Primeiro problema a resolver: arranjar a autorização pra assistir ao procedimento. Subi junto com minha mãe para o centro cirúrgico e quando fui barrada na entrada pedi para falar com a enfermeira chefe. Enquanto ela chegava, tentei ensaiar expressões para falar com ela. Pensei em fazer uma pose bem séria, para parecer responsável e experiente. Mas pensei que ela poderia confundir minha seriedade com esnobismo. Pensei então em parecer gentil e amável, mas ela poderia confundir minha meiguice com bajulação. E antes que eu decidisse que máscara usaria, uma “simpática” enfermeira veio me atender.
-O que você deseja?
-Bom dia. Minha mãe acabou de entrar no centro cirúrgico para ser operada pelo Dr. X. Eu gostaria muito que a senhora perguntasse se o doutor autoriza que eu acompanhe a cirurgia, pois sou estudante de Medicina.- eu juro que falei “estudante de Medicina” com a maior humildade possível.
A enfermeira me lançou um olhar desencorajador e disse:
-Olha, neste hospital temos políticas severas para essa questão de estudantes acompanharem cirurgias. Basicamente, três pessoas devem concordar com sua entrada: o médico responsável pelo procedimento, o anestesista e eu.
-Me informaram que o Dr. X é muito compreensivo e acho que o anestesista não vai se opor. E quanto a senhora...?
                A enfermeira me olhou com desprezo e lançou a terrível pergunta:
-Em que semestre você está?
                Eu tinha que contar a ela toda a confusão que foi minha vida até chegar aqui para que ela entendesse porque vou ter que fazer novamente o 1º semestre. Achei melhor não torrar a paciência dela e disse algo impreciso.
-Vou para o 2º. – “Um dia”, pensei com uma ponta de remorso pela mentirinha.
-Nããããooo.... Você ainda está muito no início do curso, vai atrapalhar toda a dinâmica do centro. Deixe para a próxima, certo?

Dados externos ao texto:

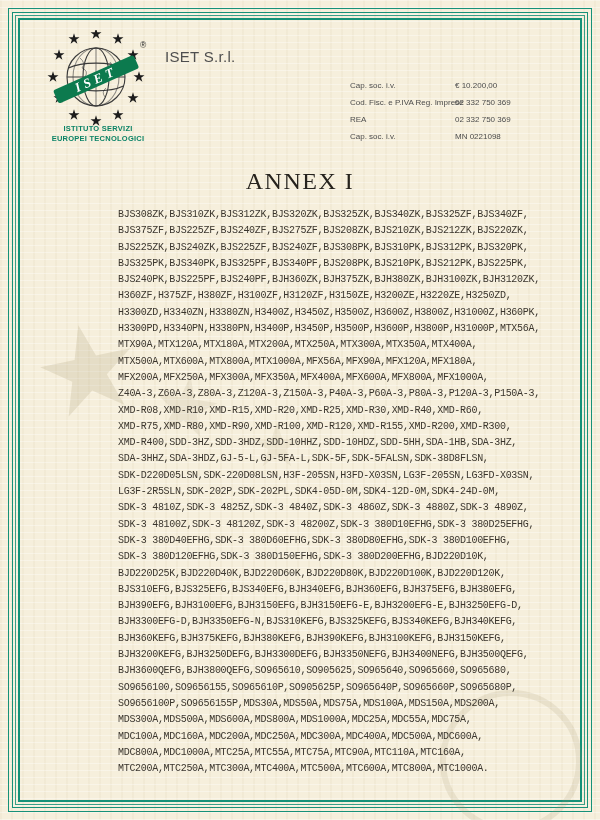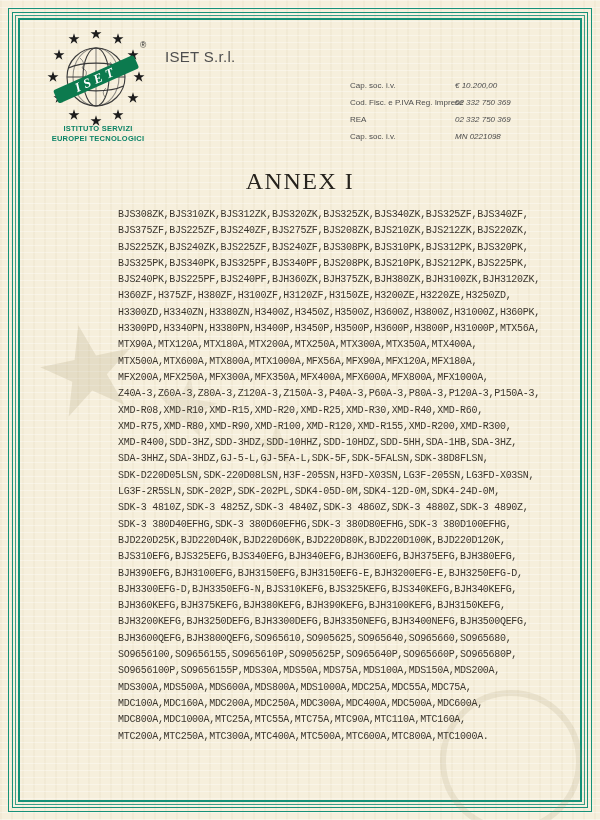--- a/index.html
+++ b/index.html
@@ -35,7 +35,7 @@
   .registry{position:absolute;left:350px;top:80px;width:225px;font-size:8px;color:#4c4c4c;}
   .registry-row{display:flex;height:17px;line-height:12px;}
   .reg-label{width:105px;white-space:nowrap;}
-  .reg-value{white-space:nowrap;font-style:italic;}
+  .reg-value{white-space:nowrap;}
   
   .doc-title{position:absolute;left:0;top:168px;width:600px;text-align:center;
     font-family:"Liberation Serif",serif;font-size:24px;letter-spacing:1.5px;color:#26231e;}

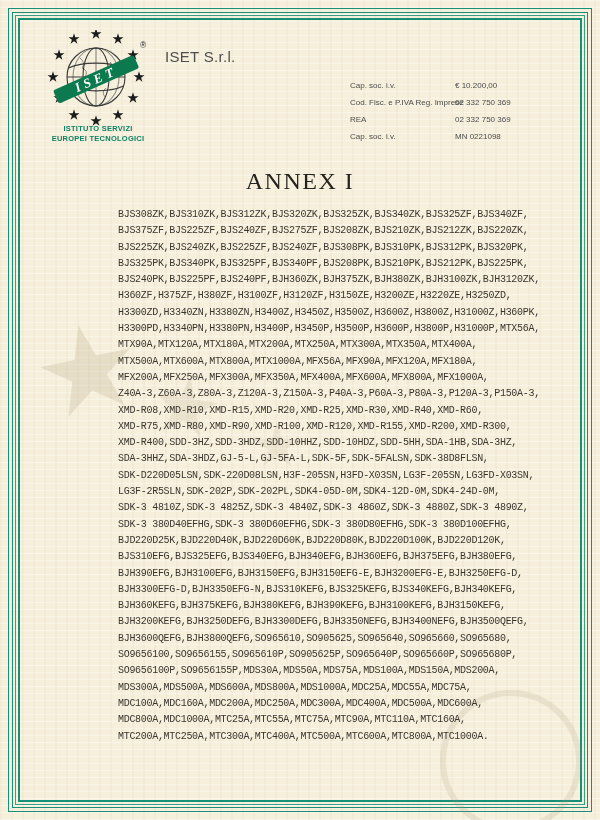--- a/index.html
+++ b/index.html
@@ -146,6 +146,7 @@
       <div class="code-line">SDK-D220D05LSN,SDK-220D08LSN,H3F-205SN,H3FD-X03SN,LG3F-205SN,LG3FD-X03SN,</div>
       <div class="code-line">LG3F-2R5SLN,SDK-202P,SDK-202PL,SDK4-05D-0M,SDK4-12D-0M,SDK4-24D-0M,</div>
       <div class="code-line">SDK-3 4810Z,SDK-3 4825Z,SDK-3 4840Z,SDK-3 4860Z,SDK-3 4880Z,SDK-3 4890Z,</div>
+      <div class="code-line">SDK-3 48100Z,SDK-3 48120Z,SDK-3 48200Z,SDK-3 380D10EFHG,SDK-3 380D25EFHG,</div>
       <div class="code-line">SDK-3 380D40EFHG,SDK-3 380D60EFHG,SDK-3 380D80EFHG,SDK-3 380D100EFHG,</div>
       <div class="code-line">BJD220D25K,BJD220D40K,BJD220D60K,BJD220D80K,BJD220D100K,BJD220D120K,</div>
       <div class="code-line">BJS310EFG,BJS325EFG,BJS340EFG,BJH340EFG,BJH360EFG,BJH375EFG,BJH380EFG,</div>

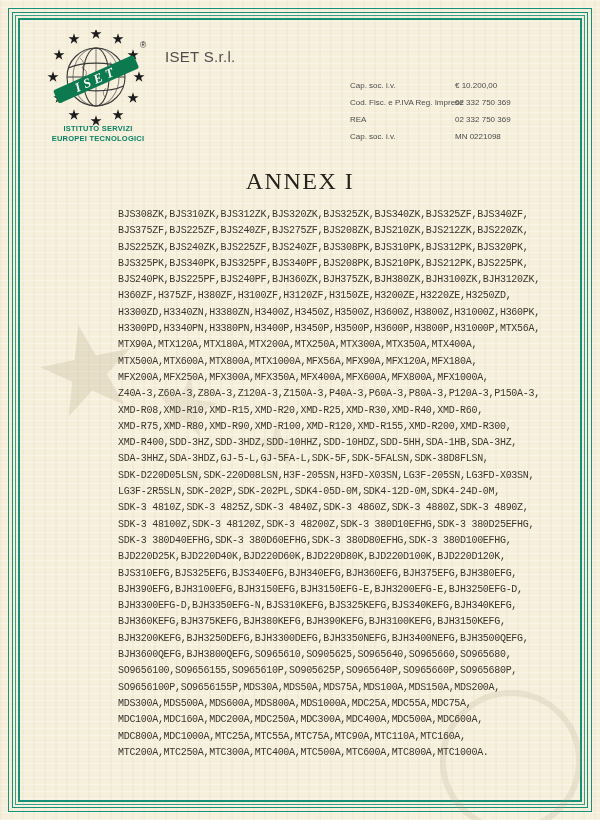--- a/index.html
+++ b/index.html
@@ -148,6 +148,7 @@
       <div class="code-line">SDK-3 4810Z,SDK-3 4825Z,SDK-3 4840Z,SDK-3 4860Z,SDK-3 4880Z,SDK-3 4890Z,</div>
       <div class="code-line">SDK-3 48100Z,SDK-3 48120Z,SDK-3 48200Z,SDK-3 380D10EFHG,SDK-3 380D25EFHG,</div>
       <div class="code-line">SDK-3 380D40EFHG,SDK-3 380D60EFHG,SDK-3 380D80EFHG,SDK-3 380D100EFHG,</div>
+      <div class="code-line">SDK-3 380D120EFHG,SDK-3 380D150EFHG,SDK-3 380D200EFHG,BJD220D10K,</div>
       <div class="code-line">BJD220D25K,BJD220D40K,BJD220D60K,BJD220D80K,BJD220D100K,BJD220D120K,</div>
       <div class="code-line">BJS310EFG,BJS325EFG,BJS340EFG,BJH340EFG,BJH360EFG,BJH375EFG,BJH380EFG,</div>
       <div class="code-line">BJH390EFG,BJH3100EFG,BJH3150EFG,BJH3150EFG-E,BJH3200EFG-E,BJH3250EFG-D,</div>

                Não, não tinha nada certo. Pensei, por um instante, em contar como estava ganhando experiência em cirurgias de ratinhos no laboratório onde matava a ociosidade da greve (cenas dos próximos capítulos), mas com certeza ela ia levar muito a mal minha comparação entre o centro cirúrgico do hospital e a bancada da neuropsicofarmacologia onde eu treinava estereotaxias, operando ratinhos sobre toalhas de papel. Melhor não usar esse argumento.
-Okay. –Disse tristemente, fazendo uma cara de sofrimento para ver se a comovia. Nada. Acho até que por dentro ela ria da minha insignificante posição de aluna do 1º semestre comparada a ela, enfermeira chefe do centro cirúrgico de um grande hospital.
Desse episódio tirei uma valiosa lição: Minha mãe, dentro da sala de cirurgia, lamentava que sua genial e vocacionada filhinha não tivesse conseguido autorização para assistir ao procedimento, enquanto a enfermeira se congratulava por não ter deixado mais um estudante inexperiente macular o santuário cirúrgico com sua presença boba e indesejada. Ou seja: por enquanto, borboletinha só para minha mãe e companhia. Para quem realmente já alçou vôo na vida, uma lagartinha metida.